Records from a data collection:
*** Block opens ***

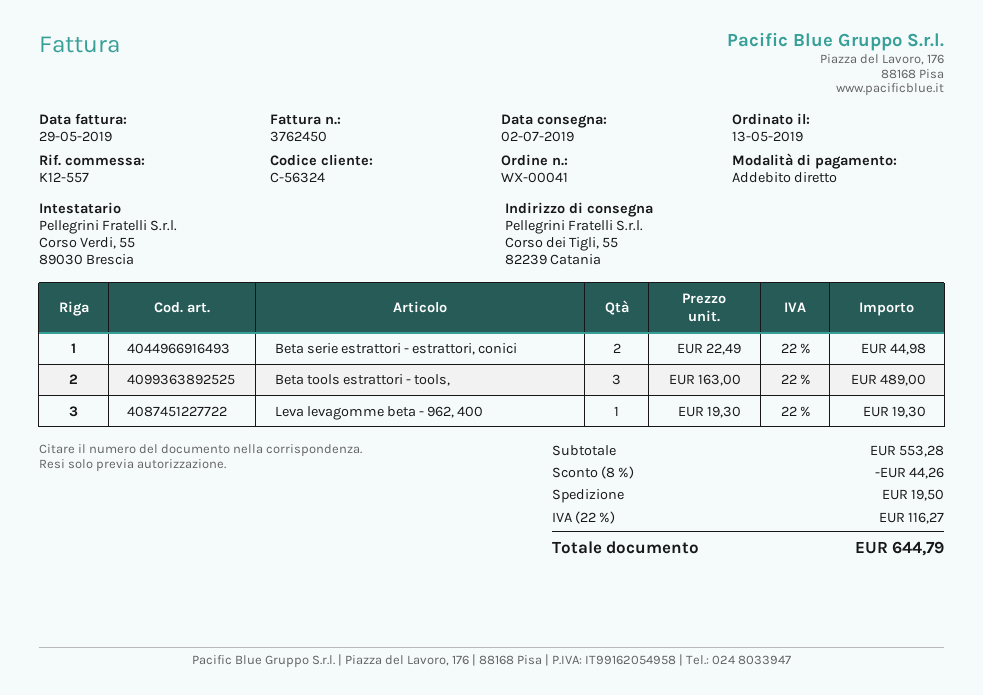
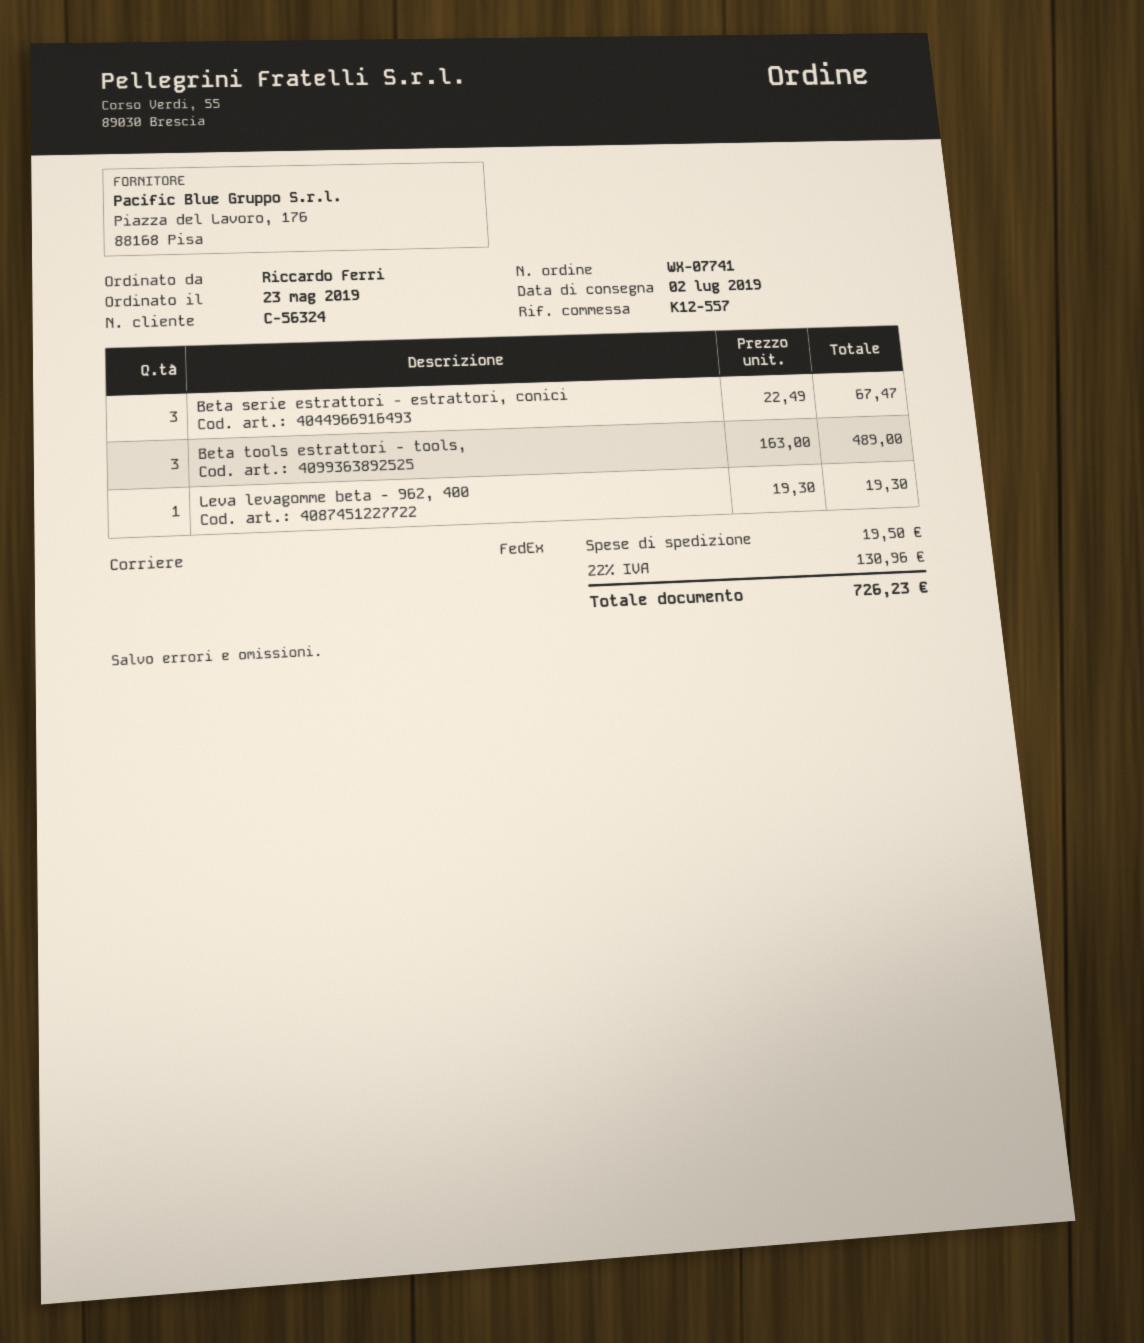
order number: WX-00041 -> WX-07741
order date: 2019-05-13 -> 2019-05-23
Beta serie estrattori - estrattori, conici: 2 x 22.49 = 44.98 -> 3 x 22.49 = 67.47
discount: 8% = 44.26 -> none
tax: 22% = 116.27 -> 22% = 130.96
total: 644.79 -> 726.23

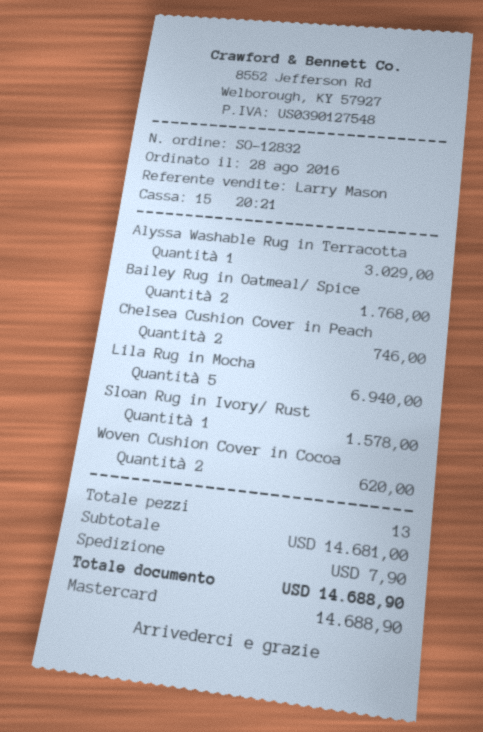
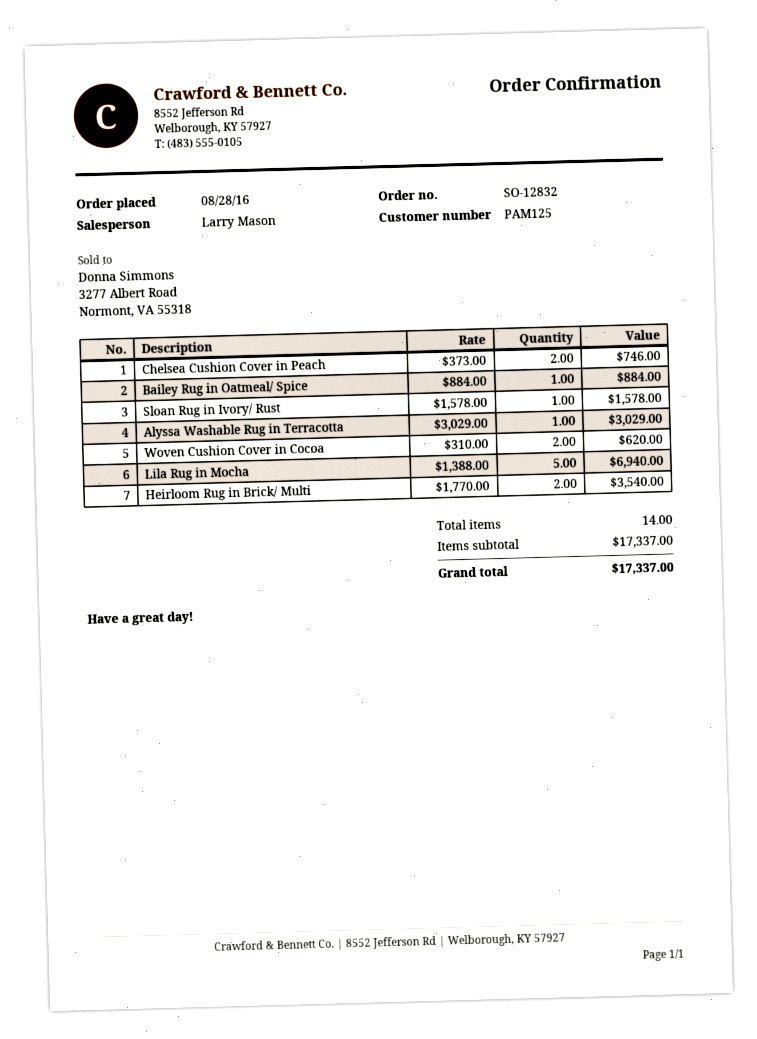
Bailey Rug in Oatmeal/ Spice: 2 for 1768.00 -> 1 for 884.00
Heirloom Rug in Brick/ Multi: none -> 2 for 3540.00
total quantity: 13 -> 14
subtotal: 14681.00 -> 17337.00
shipping: 7.90 -> none
total: 14688.90 -> 17337.00

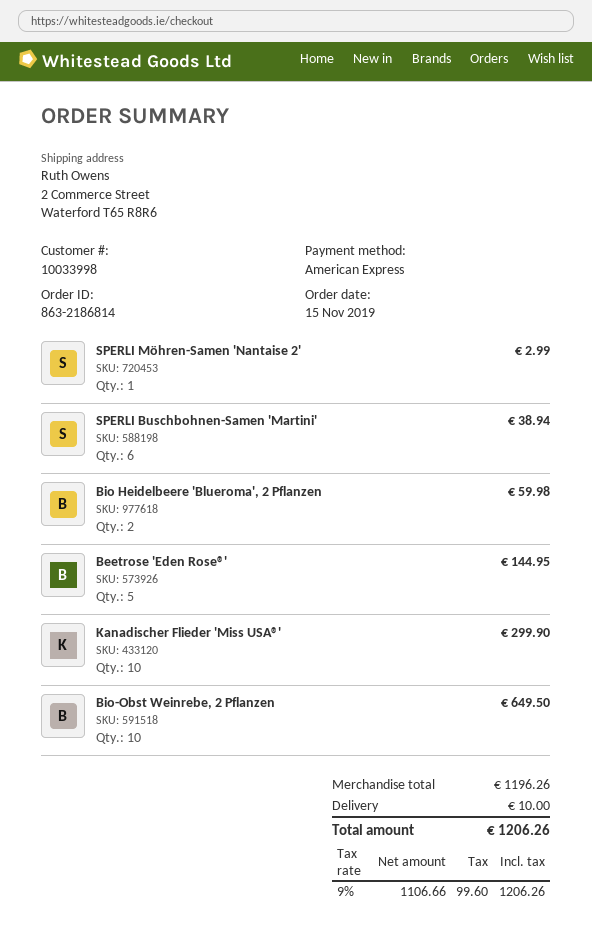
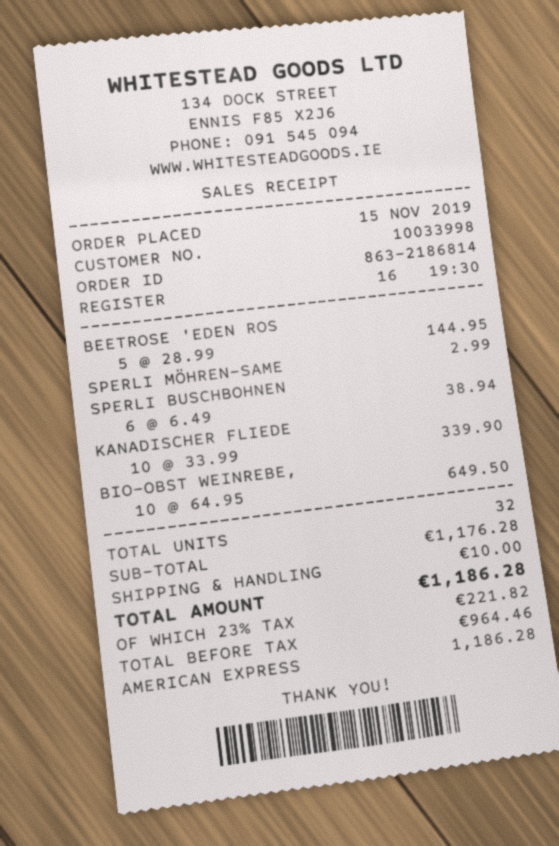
Bio Heidelbeere 'Blueroma', 2 Pflanzen: 2 for 59.98 -> none
Kanadischer Flieder 'Miss USA®': 10 for 299.90 -> 10 for 339.90
subtotal: 1196.26 -> 1176.28
net: 1106.66 -> 964.46
tax: 9% = 99.60 -> 23% = 221.82
total: 1206.26 -> 1186.28

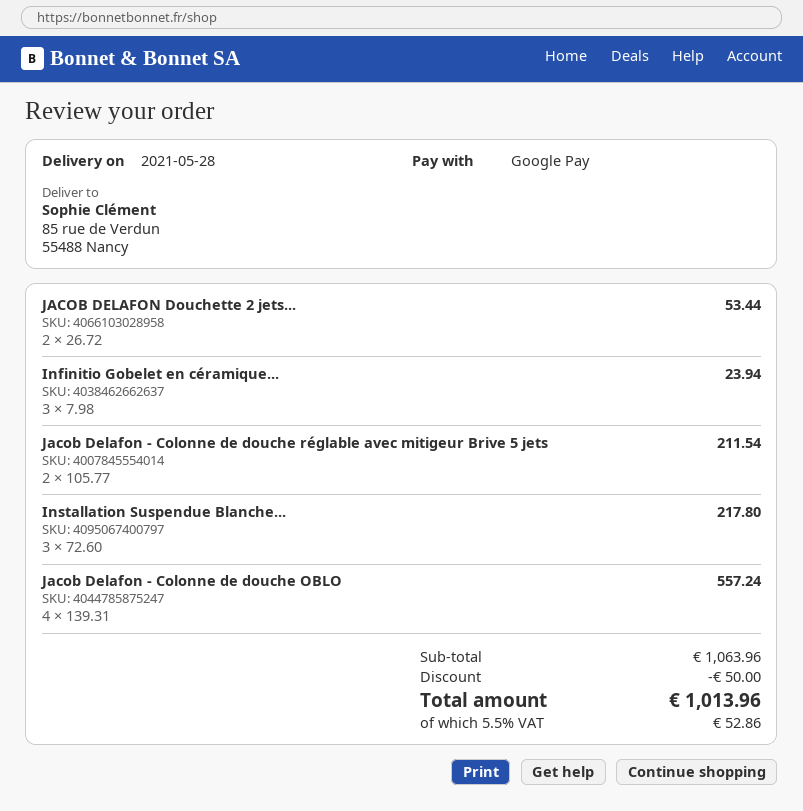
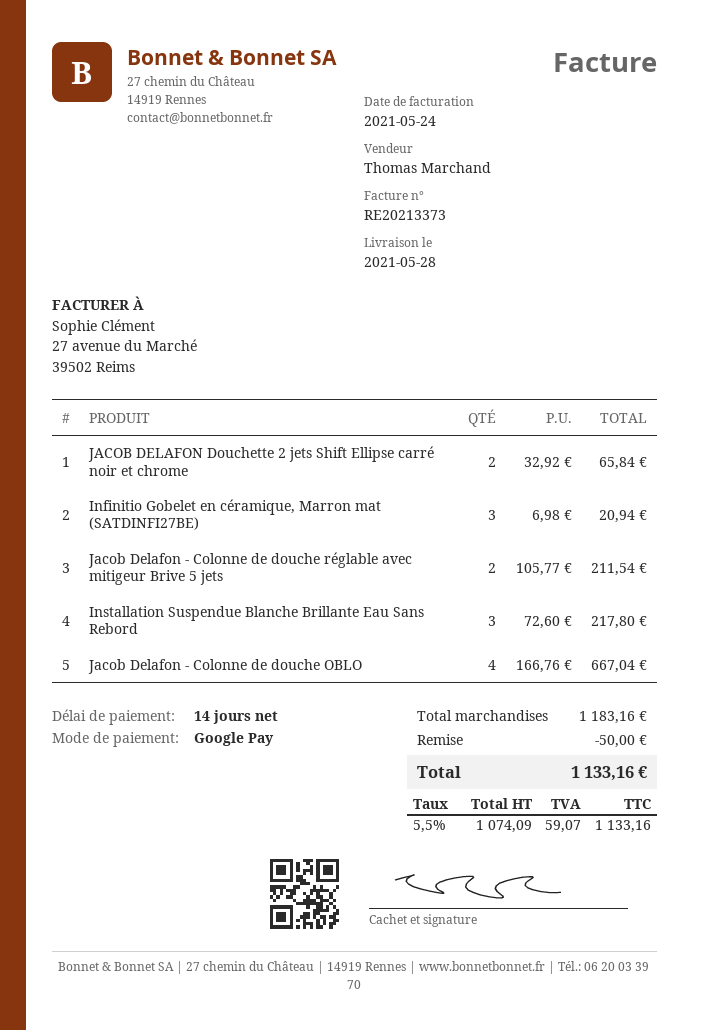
JACOB DELAFON Douchette 2 jets...: 2 x 26.72 = 53.44 -> 2 x 32.92 = 65.84
Infinitio Gobelet en céramique...: 3 x 7.98 = 23.94 -> 3 x 6.98 = 20.94
Jacob Delafon - Colonne de douche OBLO: 4 x 139.31 = 557.24 -> 4 x 166.76 = 667.04
subtotal: 1063.96 -> 1183.16
tax: 5.5% = 52.86 -> 5.5% = 59.07
total: 1013.96 -> 1133.16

*** Block closes ***

** WORK INSTRUCTIONS **
Scan the entries above and return each line that holds "order".

** FINAL ANSWER **
order number: WX-00041 -> WX-07741
order date: 2019-05-13 -> 2019-05-23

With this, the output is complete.